All of this sounds fantastic, and it raises many technological and philosophical questions. Kurzweil does address some of these in his book, such as the debate over artificial consciousness. However, he leaves other issues, like the role of emotions or relationships in human identity, untouched. What also goes unexamined are the questions of corporate power and control. If our minds and bodies fuse with information technology, they will fuse with technology providers such as Google. That this might be perceived as scary, does not seem to be worth a line throughout the book.

Does Rising Technology Lift All Boats?

Kurzweil also deals with the macro-economic outlook at great length. Climate change and ecological problems are solved as minor issues on the way.  One obvious point of criticism might be that only the wealthy will profit from superbrain-power and longevity. Kurzweil doesn’t think so. Almost half of the book is devoted to show how “exponentially improving information technology is a rising tide that lifts all the boats of the human condition”. Kurzweil and his at least sixteen co-authors (who are listed as members of the “Kurzweil team” in the acknowledgement pages) have spared no effort to pile up statistical evidence of how, globally, technological progress has made possible a better life, especially for the least well-off.

While stagnant wages in developed countries are a real issue, Kurzweil points out that “even if your normal wages stayed flat over the past two decades, you can now buy many thousands of times more computing power with them”. Therefore, he concludes, you are richer in a sense.

Thus, a horizon of expectation is set. Against that horizon, other things are getting ever more expensive: those things and services which cannot be produced ever more efficiently. Labour-intensive services like health care, teaching and the like become less and less affordable for individual consumers and to society. Economists describe this phenomenon as “cost disease”. Kurzweil’s age of the singularity will be a future where old-style teaching and health care will be a luxury accessible only for very wealthy people.

A Reality Check: Technology vs. Infrastructure in 2024

One last observation: when I started reading the book, I was on a train from Berlin to Munich. The train—or rather, the journey, since I had to change trains unexpectedly—was several hours late due to a series of technical and managerial problems. This is the usual state of long-distance travel with German Railways these days. Decades of underinvestment in infrastructure, combined with staffing shortages, have led to frequent system breakdowns. This is the reality in 2024. From this perspective, technological progress seems like something that happens only in books.
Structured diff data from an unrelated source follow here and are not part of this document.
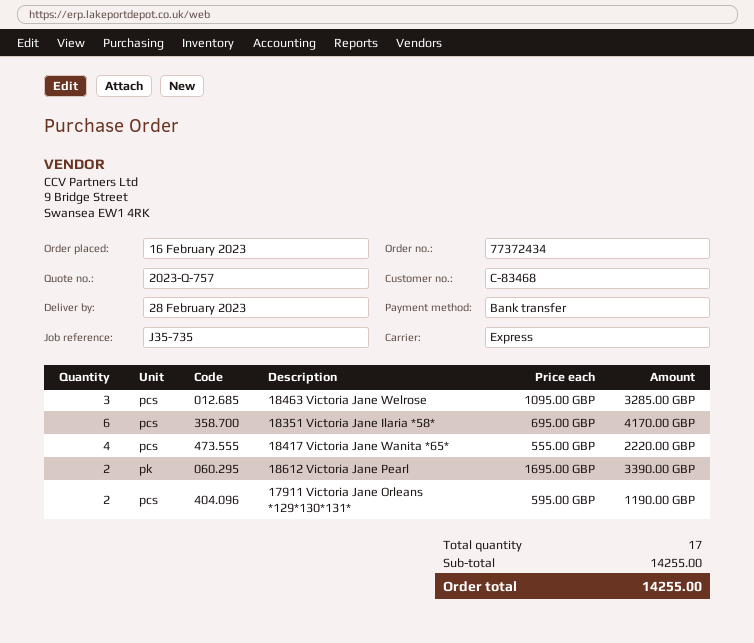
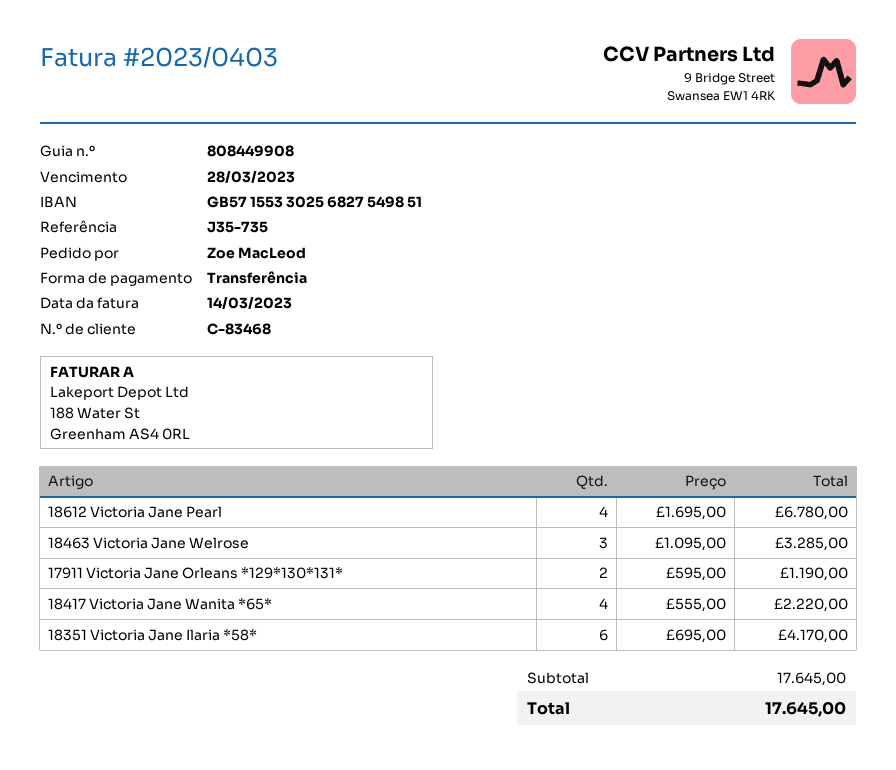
18612 Victoria Jane Pearl: 2 x 1695.00 = 3390.00 -> 4 x 1695.00 = 6780.00
subtotal: 14255.00 -> 17645.00
total: 14255.00 -> 17645.00

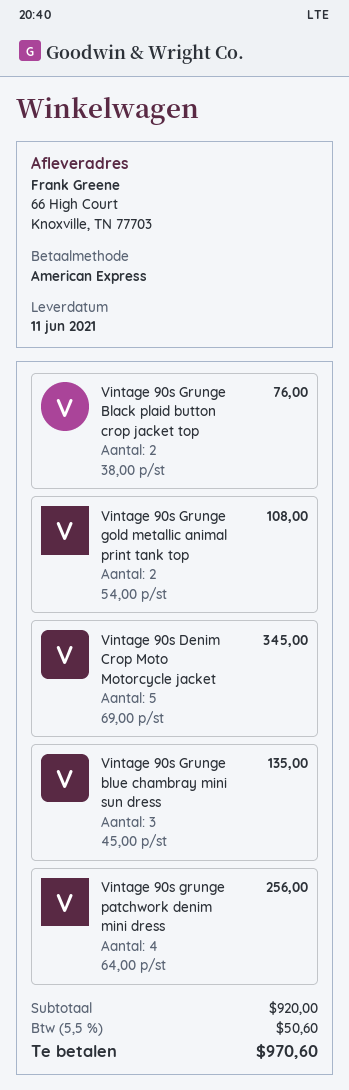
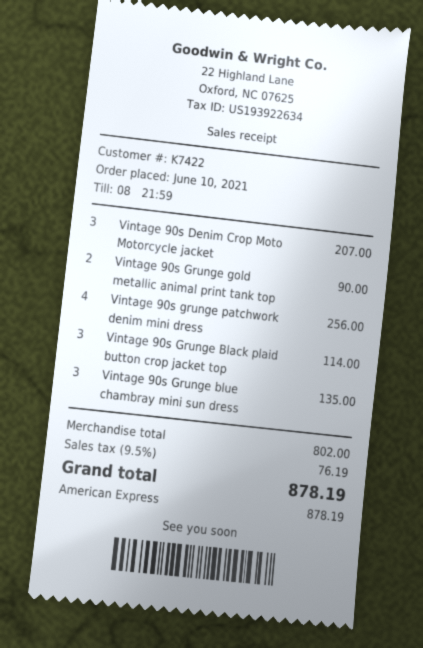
Vintage 90s Grunge Black plaid button crop jacket top: 2 for 76.00 -> 3 for 114.00
Vintage 90s Grunge gold metallic animal print tank top: 2 for 108.00 -> 2 for 90.00
Vintage 90s Denim Crop Moto Motorcycle jacket: 5 for 345.00 -> 3 for 207.00
subtotal: 920.00 -> 802.00
tax: 5.5% = 50.60 -> 9.5% = 76.19
total: 970.60 -> 878.19

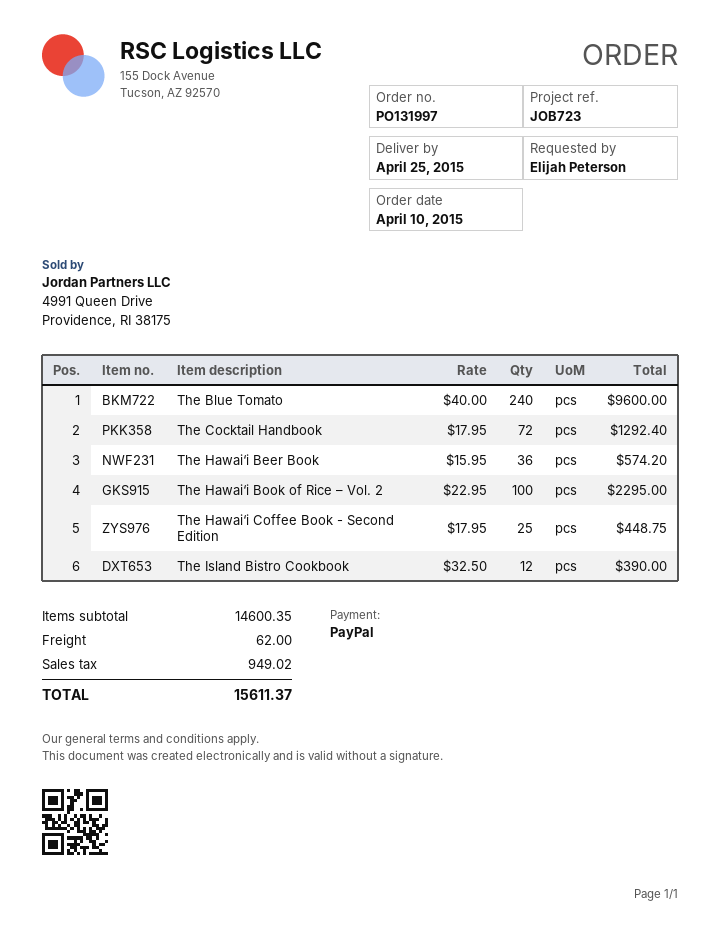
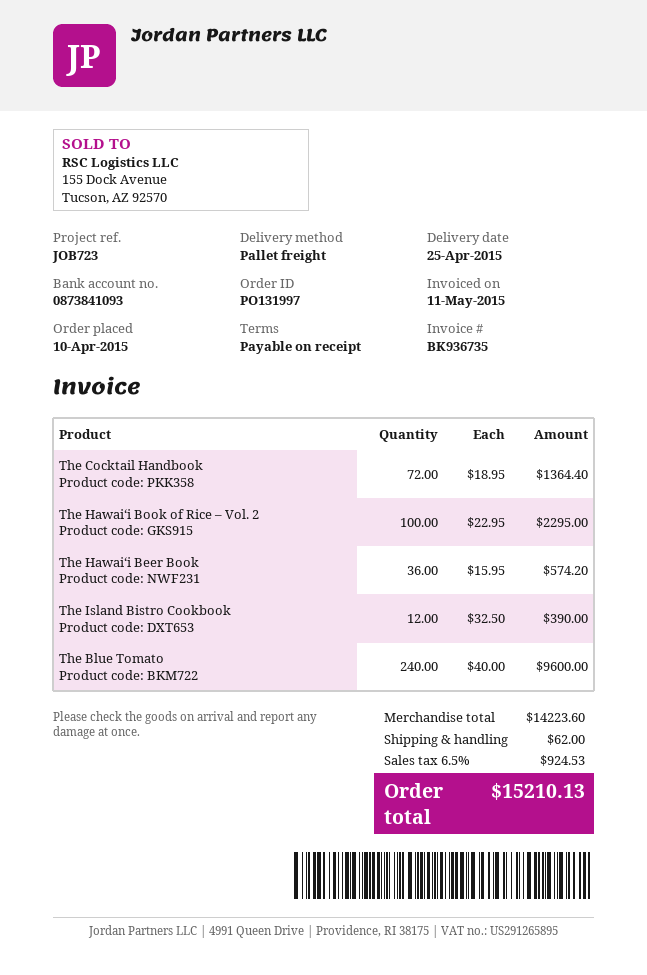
The Cocktail Handbook: 72 x 17.95 = 1292.40 -> 72 x 18.95 = 1364.40
The Hawai‘i Coffee Book - Second Edition: 25 x 17.95 = 448.75 -> none
subtotal: 14600.35 -> 14223.60
tax: 949.02 -> 924.53
total: 15611.37 -> 15210.13

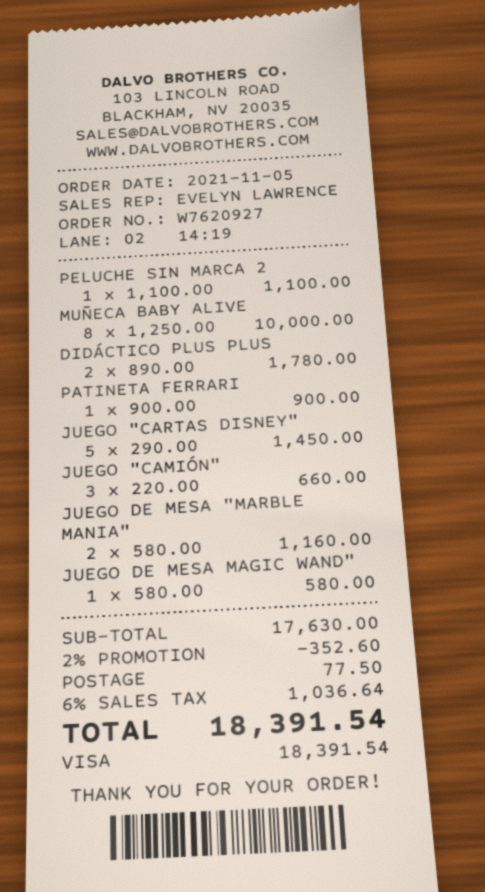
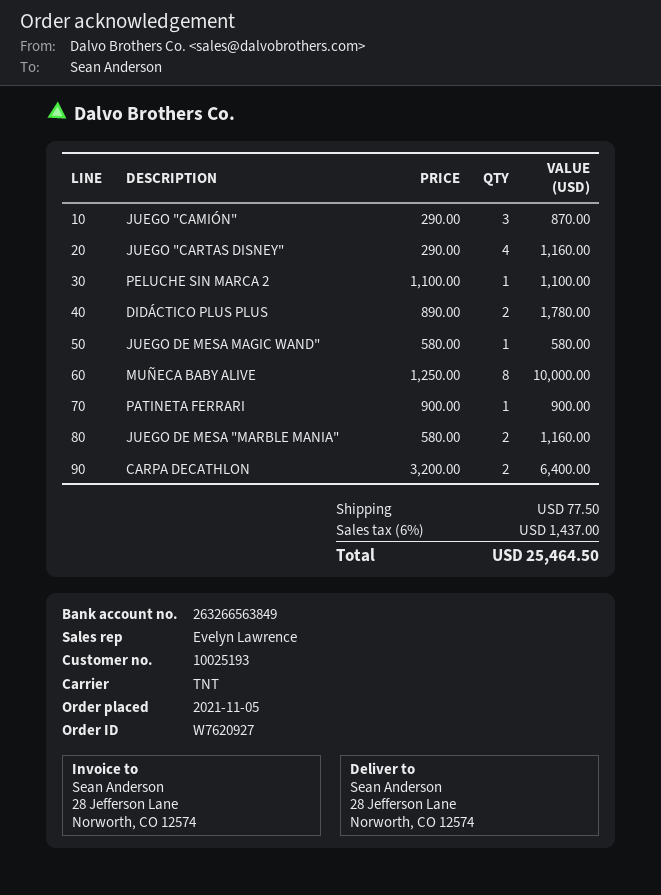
JUEGO "CARTAS DISNEY": 5 x 290.00 = 1450.00 -> 4 x 290.00 = 1160.00
JUEGO "CAMIÓN": 3 x 220.00 = 660.00 -> 3 x 290.00 = 870.00
CARPA DECATHLON: none -> 2 x 3200.00 = 6400.00
discount: 2% = 352.60 -> none
tax: 6% = 1036.64 -> 6% = 1437.00
total: 18391.54 -> 25464.50

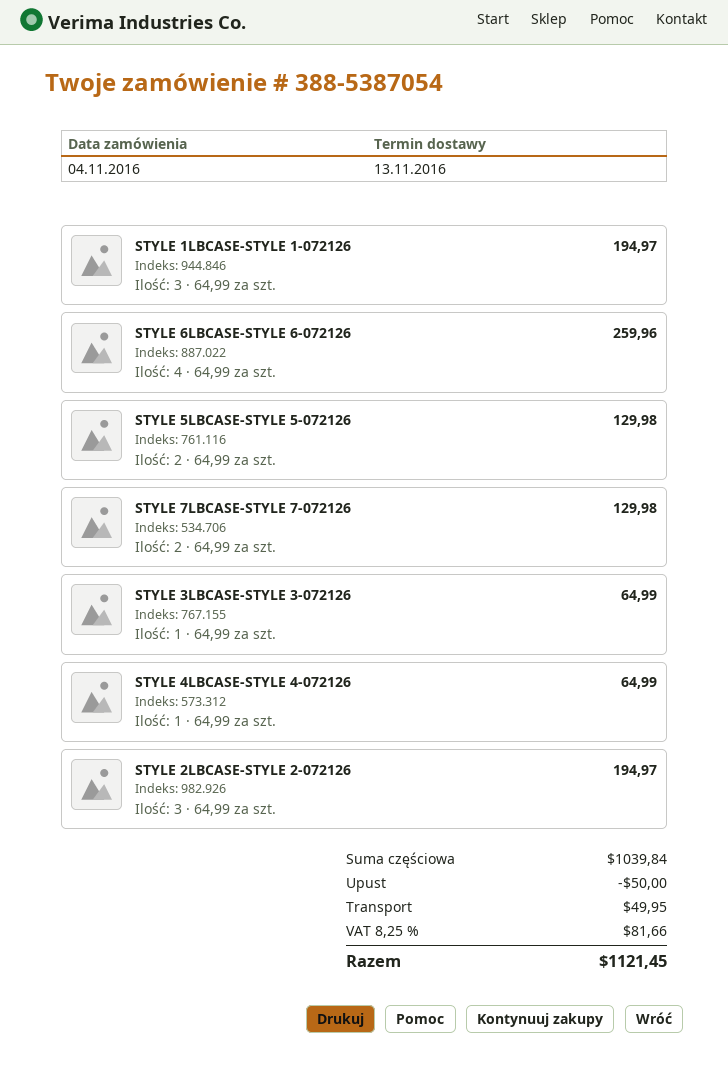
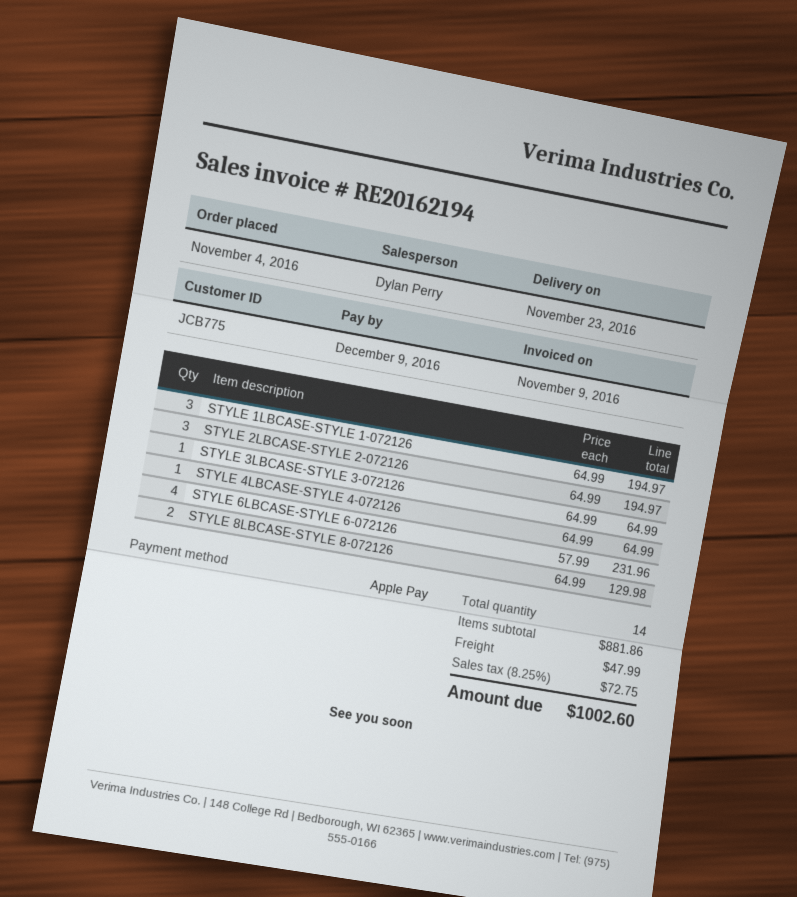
delivery date: 2016-11-13 -> 2016-11-23
STYLE 6LBCASE-STYLE 6-072126: 4 x 64.99 = 259.96 -> 4 x 57.99 = 231.96
STYLE 5LBCASE-STYLE 5-072126: 2 x 64.99 = 129.98 -> none
STYLE 7LBCASE-STYLE 7-072126: 2 x 64.99 = 129.98 -> none
STYLE 8LBCASE-STYLE 8-072126: none -> 2 x 64.99 = 129.98
subtotal: 1039.84 -> 881.86
discount: 50.00 -> none
shipping: 49.95 -> 47.99
tax: 8.25% = 81.66 -> 8.25% = 72.75
total: 1121.45 -> 1002.60

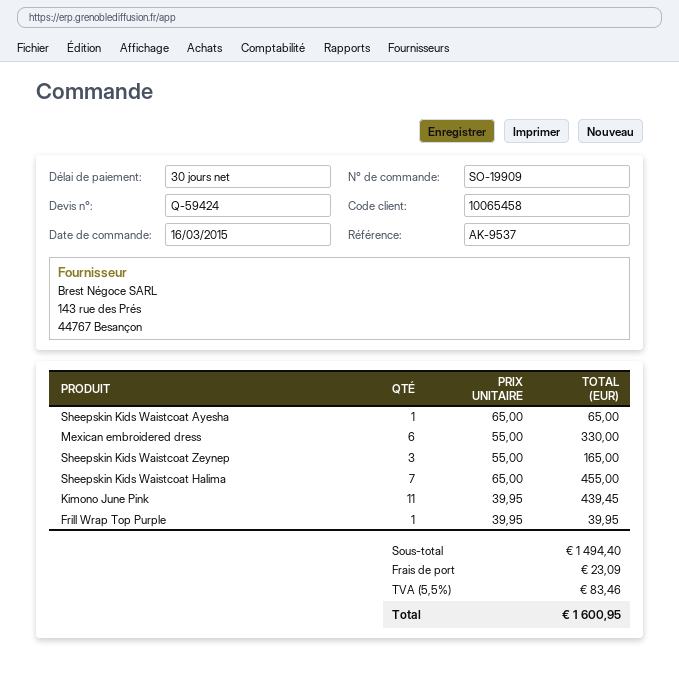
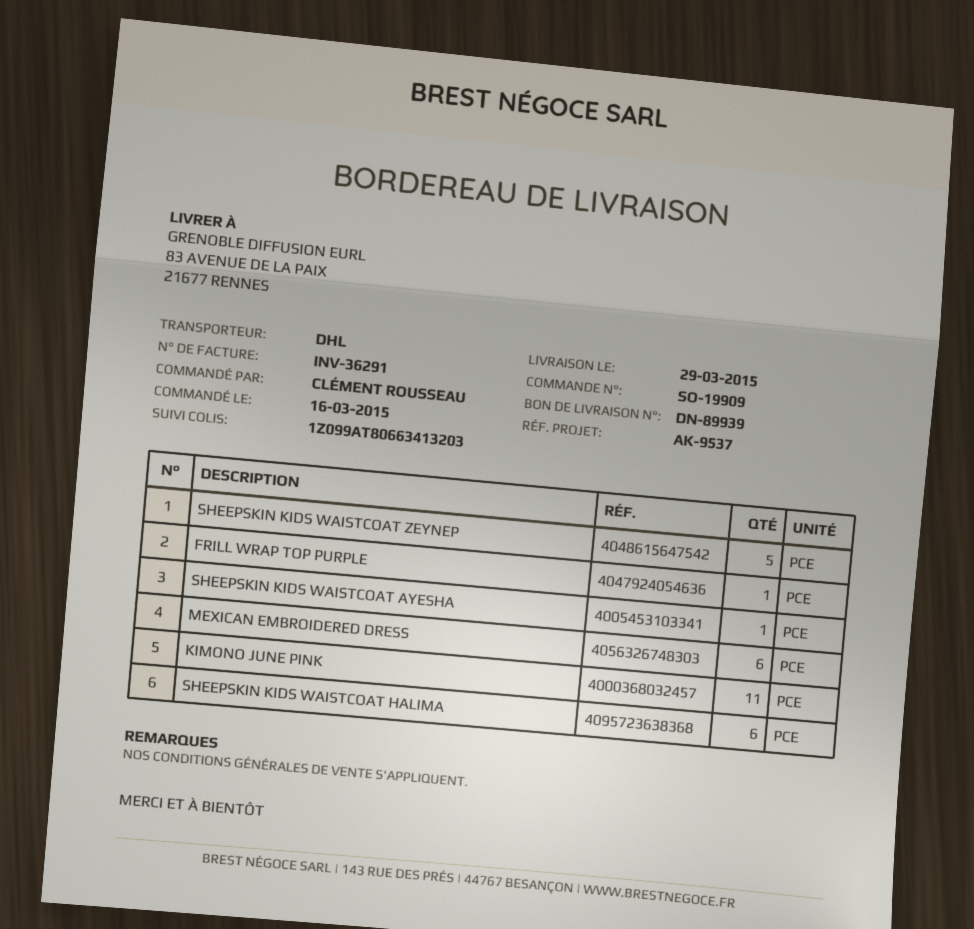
Sheepskin Kids Waistcoat Zeynep: 3 -> 5
Sheepskin Kids Waistcoat Halima: 7 -> 6

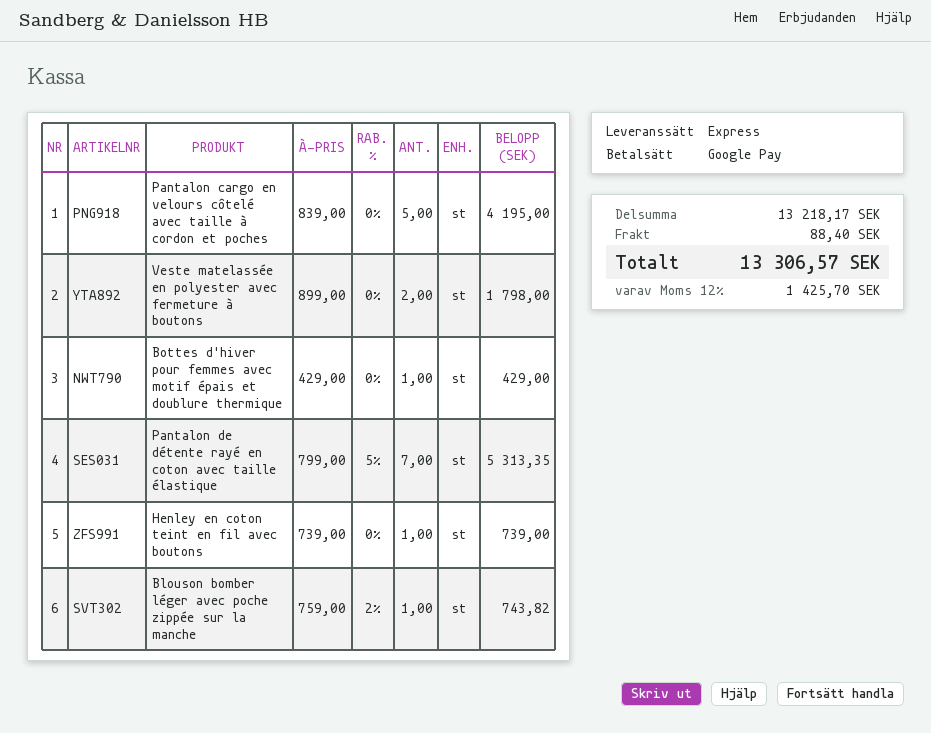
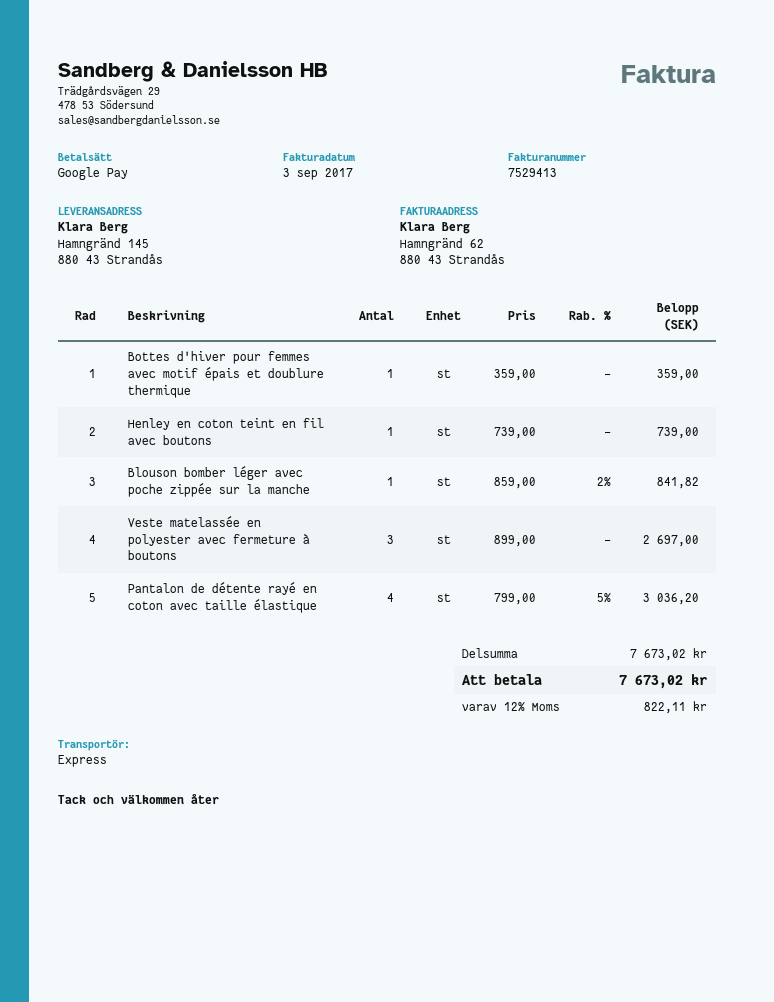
Pantalon cargo en velours côtelé avec taille à cordon et poches: 5 x 839.00 = 4195.00 -> none
Veste matelassée en polyester avec fermeture à boutons: 2 x 899.00 = 1798.00 -> 3 x 899.00 = 2697.00
Bottes d'hiver pour femmes avec motif épais et doublure thermique: 1 x 429.00 = 429.00 -> 1 x 359.00 = 359.00
Pantalon de détente rayé en coton avec taille élastique: 7 x 799.00 - 5% = 5313.35 -> 4 x 799.00 - 5% = 3036.20
Blouson bomber léger avec poche zippée sur la manche: 1 x 759.00 - 2% = 743.82 -> 1 x 859.00 - 2% = 841.82
subtotal: 13218.17 -> 7673.02
shipping: 88.40 -> none
tax: 12% = 1425.70 -> 12% = 822.11
total: 13306.57 -> 7673.02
Kurzweil offers an answer to this too. “Wars and other political problems make large infrastructure projects impractical.” As a result, centralized technological fixes aren’t always the solution. The alternative is technologies that empower individuals to solve problems themselves (his example: water purification). The private solution for long-distance travel, by this logic, is cars or airplanes. But what we have today is congestion, pollution, and urban spaces dominated by cars. It’s not a solution, and many cities are trying to change this. The “singularity” doesn’t appear to have an answer for these kinds of problems.